■ **Work to complete**:
Return every record below exactly as given, images excluded.

Dataset excerpts:
- Opening Delimiter -

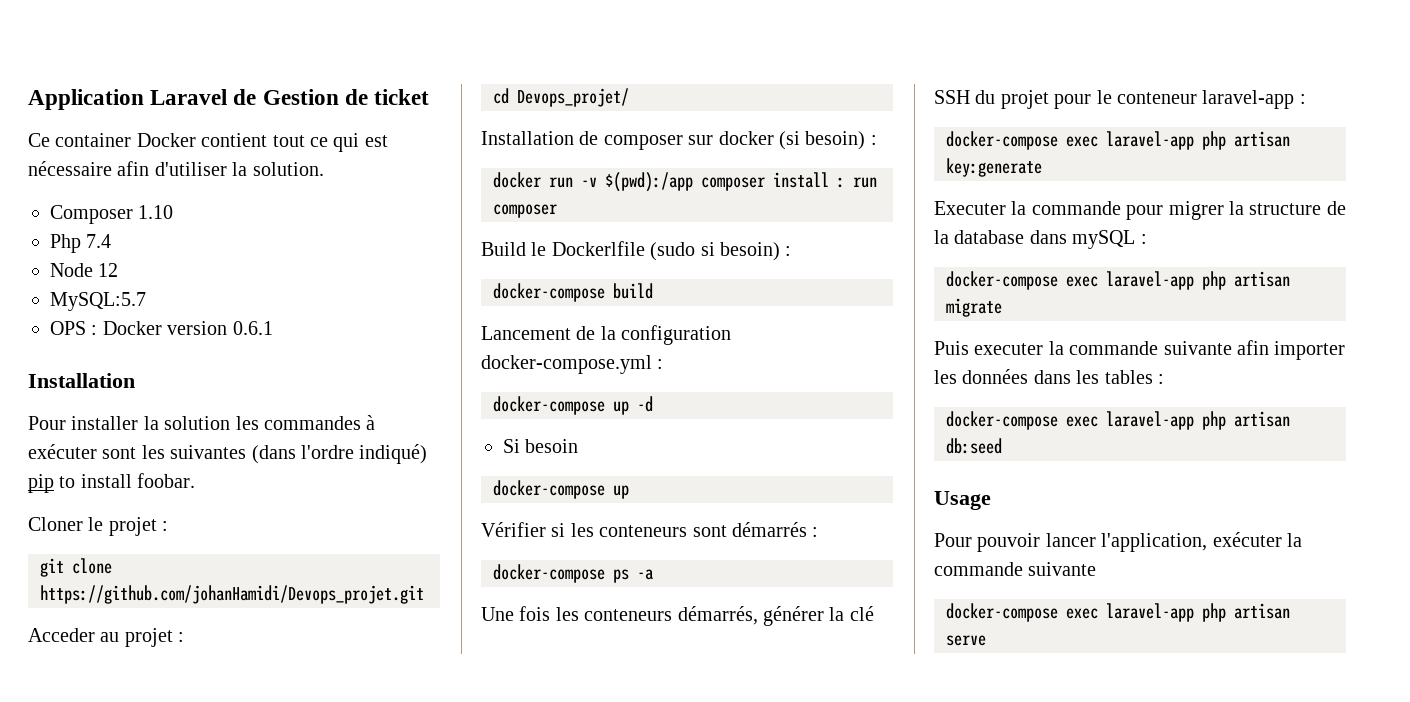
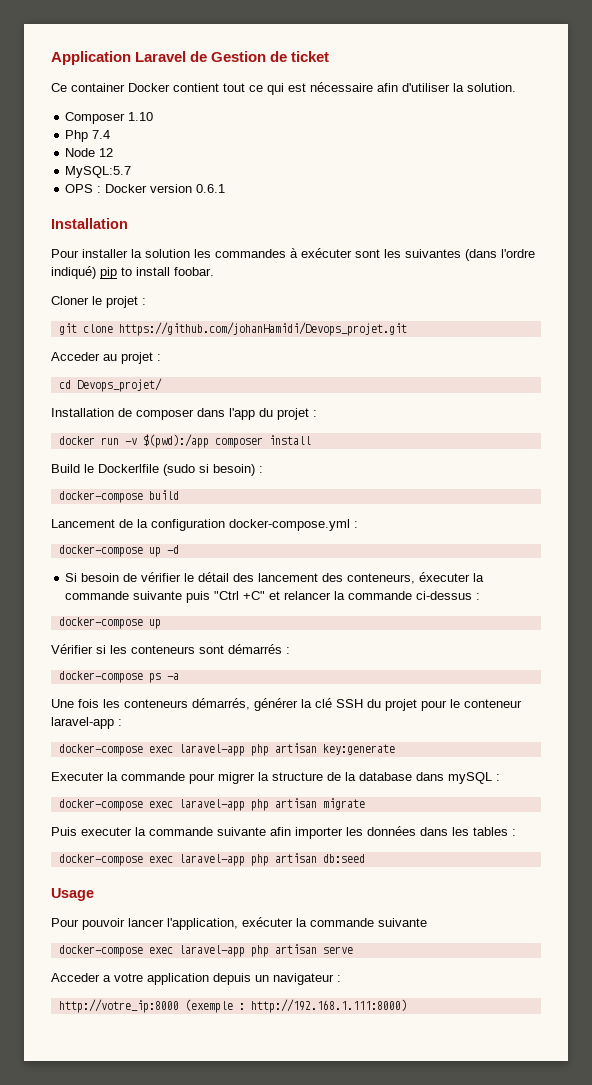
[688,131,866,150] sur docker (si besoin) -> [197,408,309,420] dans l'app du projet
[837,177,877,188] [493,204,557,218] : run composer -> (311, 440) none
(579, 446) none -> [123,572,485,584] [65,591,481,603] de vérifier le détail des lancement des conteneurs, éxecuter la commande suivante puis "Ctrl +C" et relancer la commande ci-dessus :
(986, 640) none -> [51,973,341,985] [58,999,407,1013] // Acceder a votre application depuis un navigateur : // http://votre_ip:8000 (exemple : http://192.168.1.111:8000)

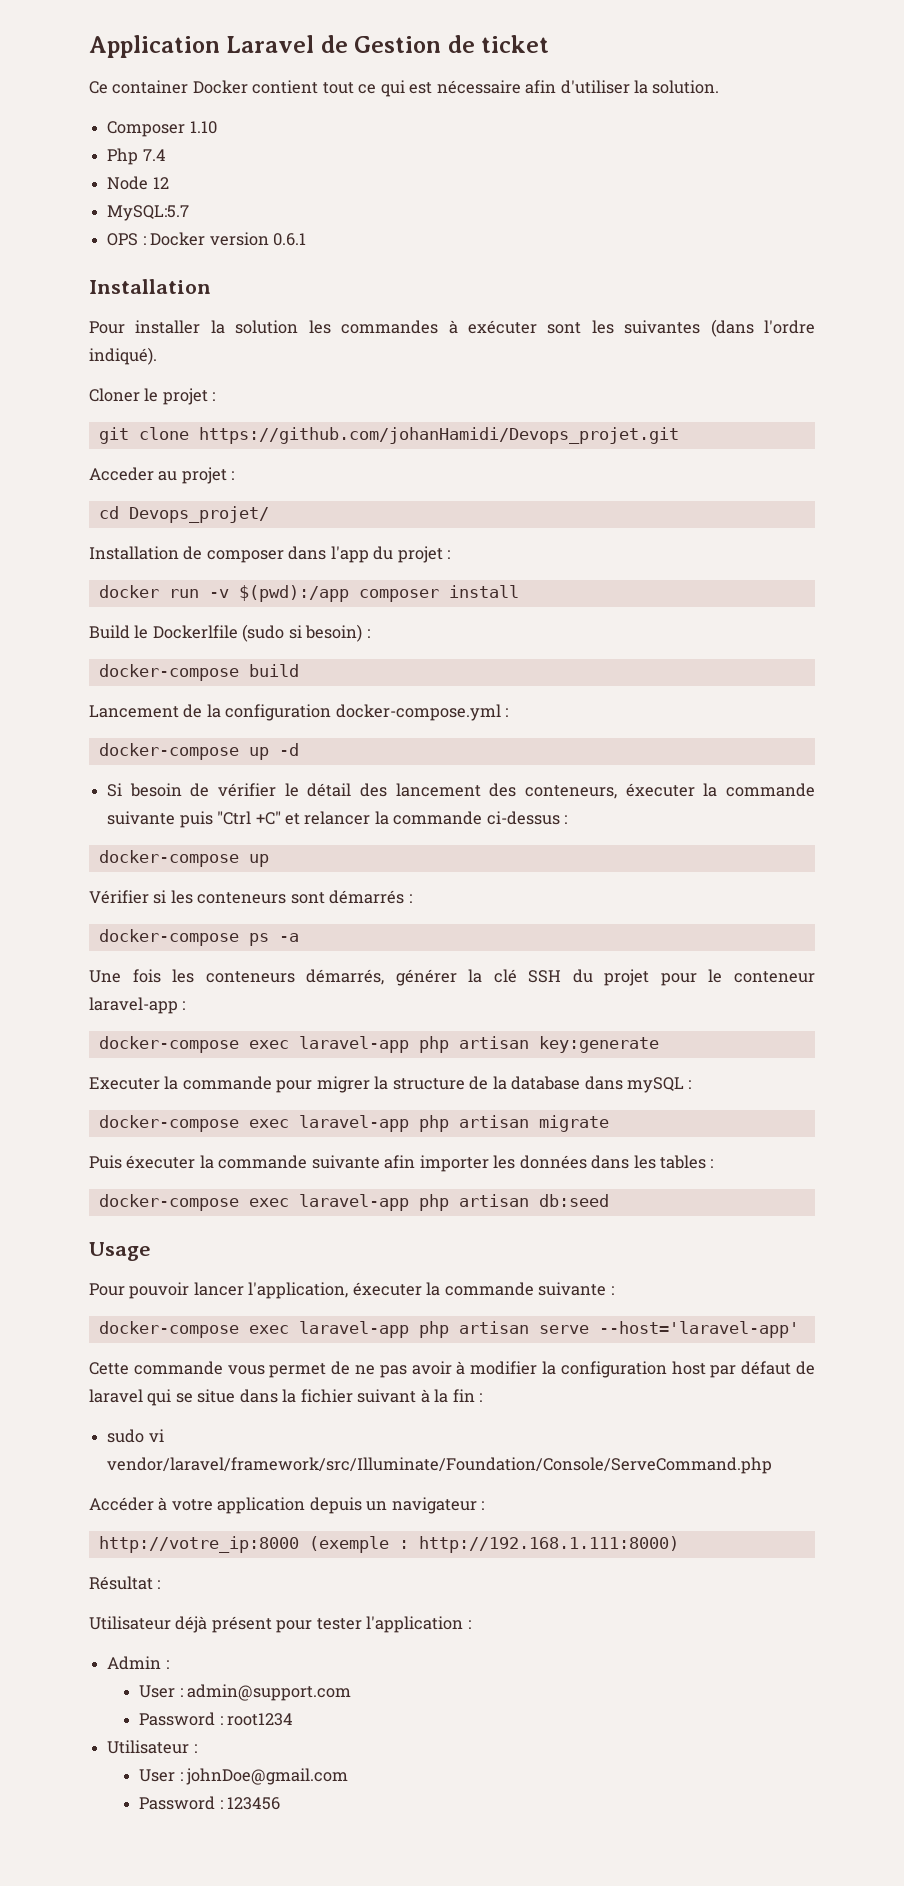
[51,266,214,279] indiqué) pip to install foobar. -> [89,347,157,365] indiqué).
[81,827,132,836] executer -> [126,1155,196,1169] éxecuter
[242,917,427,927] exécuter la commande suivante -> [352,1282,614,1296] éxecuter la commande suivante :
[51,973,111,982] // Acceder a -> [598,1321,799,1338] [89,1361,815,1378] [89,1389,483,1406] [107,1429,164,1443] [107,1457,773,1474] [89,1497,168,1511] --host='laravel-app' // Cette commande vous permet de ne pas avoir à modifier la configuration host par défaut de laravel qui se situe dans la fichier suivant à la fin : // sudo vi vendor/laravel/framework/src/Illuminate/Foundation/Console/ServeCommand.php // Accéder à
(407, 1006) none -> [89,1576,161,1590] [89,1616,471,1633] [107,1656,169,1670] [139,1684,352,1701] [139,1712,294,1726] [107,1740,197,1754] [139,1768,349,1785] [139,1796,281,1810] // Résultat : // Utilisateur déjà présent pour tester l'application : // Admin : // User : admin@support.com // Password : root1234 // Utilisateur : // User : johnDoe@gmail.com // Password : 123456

- Closing Delimiter -

■ **Answer box**:
[688,131,866,150] sur docker (si besoin) -> [197,408,309,420] dans l'app du projet
[837,177,877,188] [493,204,557,218] : run composer -> (311, 440) none
(579, 446) none -> [123,572,485,584] [65,591,481,603] de vérifier le détail des lancement des conteneurs, éxecuter la commande suivante puis "Ctrl +C" et relancer la commande ci-dessus :
(986, 640) none -> [51,973,341,985] [58,999,407,1013] // Acceder a votre application depuis un navigateur : // http://votre_ip:8000 (exemple : http://192.168.1.111:8000)

[51,266,214,279] indiqué) pip to install foobar. -> [89,347,157,365] indiqué).
[81,827,132,836] executer -> [126,1155,196,1169] éxecuter
[242,917,427,927] exécuter la commande suivante -> [352,1282,614,1296] éxecuter la commande suivante :
[51,973,111,982] // Acceder a -> [598,1321,799,1338] [89,1361,815,1378] [89,1389,483,1406] [107,1429,164,1443] [107,1457,773,1474] [89,1497,168,1511] --host='laravel-app' // Cette commande vous permet de ne pas avoir à modifier la configuration host par défaut de laravel qui se situe dans la fichier suivant à la fin : // sudo vi vendor/laravel/framework/src/Illuminate/Foundation/Console/ServeCommand.php // Accéder à
(407, 1006) none -> [89,1576,161,1590] [89,1616,471,1633] [107,1656,169,1670] [139,1684,352,1701] [139,1712,294,1726] [107,1740,197,1754] [139,1768,349,1785] [139,1796,281,1810] // Résultat : // Utilisateur déjà présent pour tester l'application : // Admin : // User : admin@support.com // Password : root1234 // Utilisateur : // User : johnDoe@gmail.com // Password : 123456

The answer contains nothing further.